Михаил, крепкий двадцатилетний парняга из ревкомовской охраны в Арчеде, обрадованно закивал чубатой головой:
— Все, все живы, дядя! Поклон от матери, и от Куприяна, и от тети Оли с ихним семейством! Гостинцы вот — сало тут свежее, с осени, масла сбили, мать вот завернула в чистое, торбочка с сушеными яблоками… Прослышали, что прихворнул ты, так вот, чтобы на поправку скорея...
Михаил при своей молодости уже послужил порядочно, видал немало смертей от пули и шашки и понимал, конечно, как плох дядя Виктор. И оттого говорил как-то торопливо, не совсем уверенно, даже сбивчиво. Очнулся больной от беспамятства на его глазах, но надолго ли? Хотелось сказать побольше, укрепить душу и силы, задержать его на этом свете.
У нас все здоровы, поклон, говорю, тебе шлют, дядя Витя. А Дуняшка то наша, она ведь уже большая, в школу ей пора, так она сбегала в кладовку и горстку сушеной вишни мне в карман сунула: грит, передай и от меня нашему дяде Вите...
— Дуняшка? — расслабленно прошептал Ковалев, и слезы покатились по его осунувшимся щекам. — А я ее почти не помню. Сколько ей? Это ее, значит, я видел ныне?..
Он заговаривался, припомнив ночной кошмар: какую-то маленькую девочку с голыми белыми ножками, игравшую в саду, не то в займище, и огромную хищную змею, тайно подползавшую к ней. Змея извивалась в сухой траве и плотоядно шипела, выпустив рассеченное жало, а Ковалев в ужасе смотрел на нее со стороны, бессильный даже пошевелить рукой, пальцем. Пот выступал парными градинами на его лбу, он мычал, пытался сбросить с себя сонное бессилие и вгонял в последнюю истому свое износившееся сердце.
Михаил протягивал ему горсть мелких сушеных вишен от самой младшей племянницы Дуняшки, но Ковалев уже впадал в новое беспамятство, лицо его было страшным, почти омертвелым.
— Змею... Змею... отгоните, прокля-ту-ю!.. — с трудом разобрал Михаил его последний, едва слышимый шепот. — Про-кля-ту-ю...
— Ой, господи, — стала вдруг креститься сиделка. — Никак отходит, бедный! Ну-к, фершалицу, Марковну, позову скорея, либо успею, либо...
Она бросилась за фельдшерицей.
Через Морозовскую, Суровикино и Усть-Медведицкую спешил Миронов, чтобы, выполняя предписание наркомвоена, побывать заодно и дома, и в Михайловке.

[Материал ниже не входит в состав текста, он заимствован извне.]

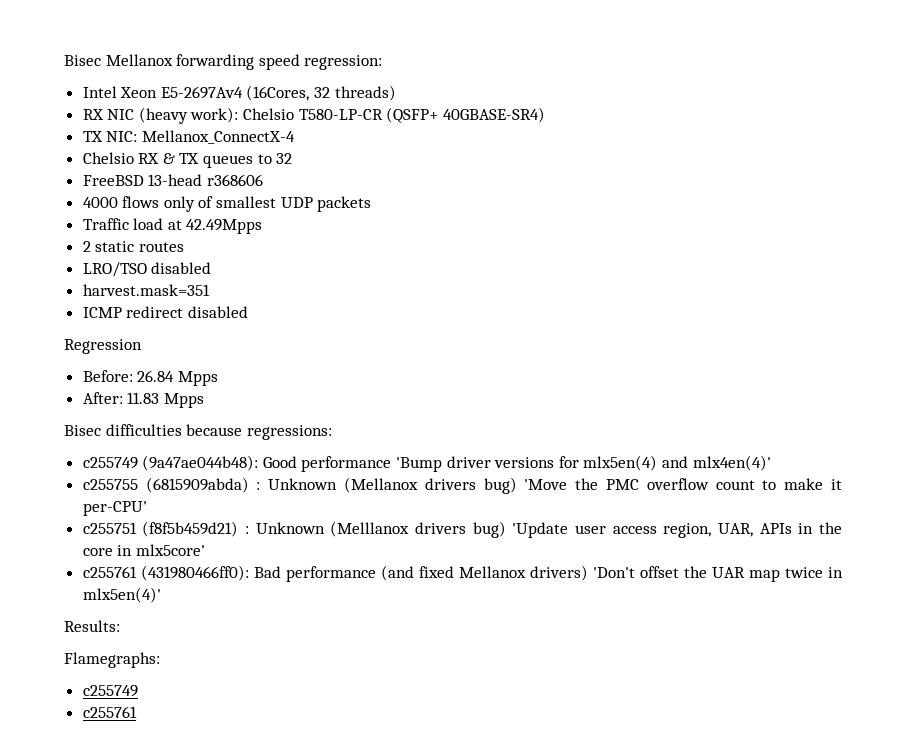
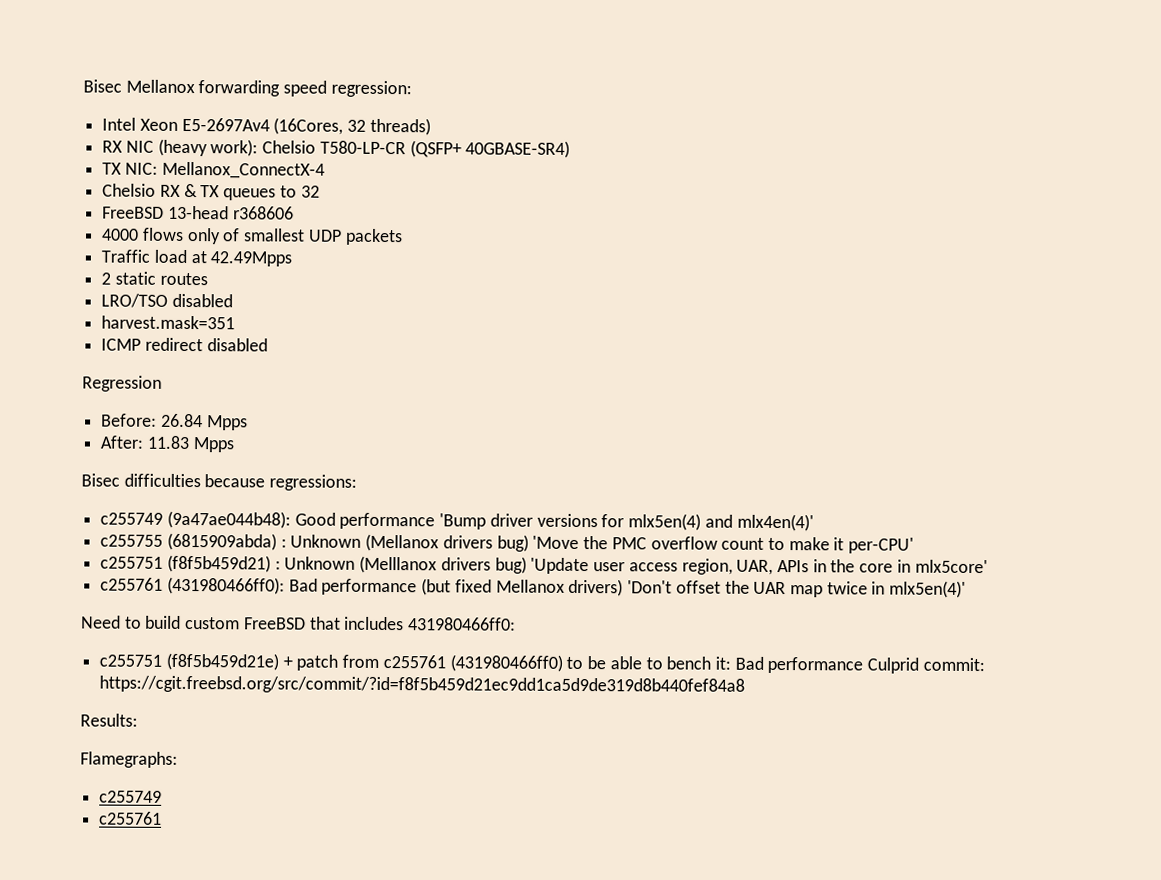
[380,565,414,581] (and -> [421,578,452,596] (but
(161, 595) none -> [81,615,517,631] [99,652,985,674] [99,675,746,695] // Need to build custom FreeBSD that includes 431980466ff0: // c255751 (f8f5b459d21e) + patch from c255761 (431980466ff0) to be able to bench it: Bad performance Culprid commit: https://cgit.freebsd.org/src/commit/?id=f8f5b459d21ec9dd1ca5d9de319d8b440fef84a8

В Усть-Медведицкой не застал своего больного начальника штаба, оказывается, Сдобнов уже порядочно поправился и утром выехал в Михайловку к комиссару. Миронов едва ли не на ходу, торопясь, спросил, что за вести позвали Иллариона и как он сам после тифа решился в зимнюю дорогу, на что хозяйка сдобновской квартиры Татьяна (до сих пор недосягаемо томная, с изломистой бровью и подкрашенными губами) ответила, что Илларион при ее догляде отделался сравнительно легко, даже волос не пришлось сбривать на голове, а вот про Ковалева из штаба совсем нехорошие слухи. Черт знает куда заехал по пути из Балашова, чуть в плен не попал, а потом, потный, верст двенадцать шел с ординарцем пешки по зимней дороге, простудился. Да при его-то здоровье!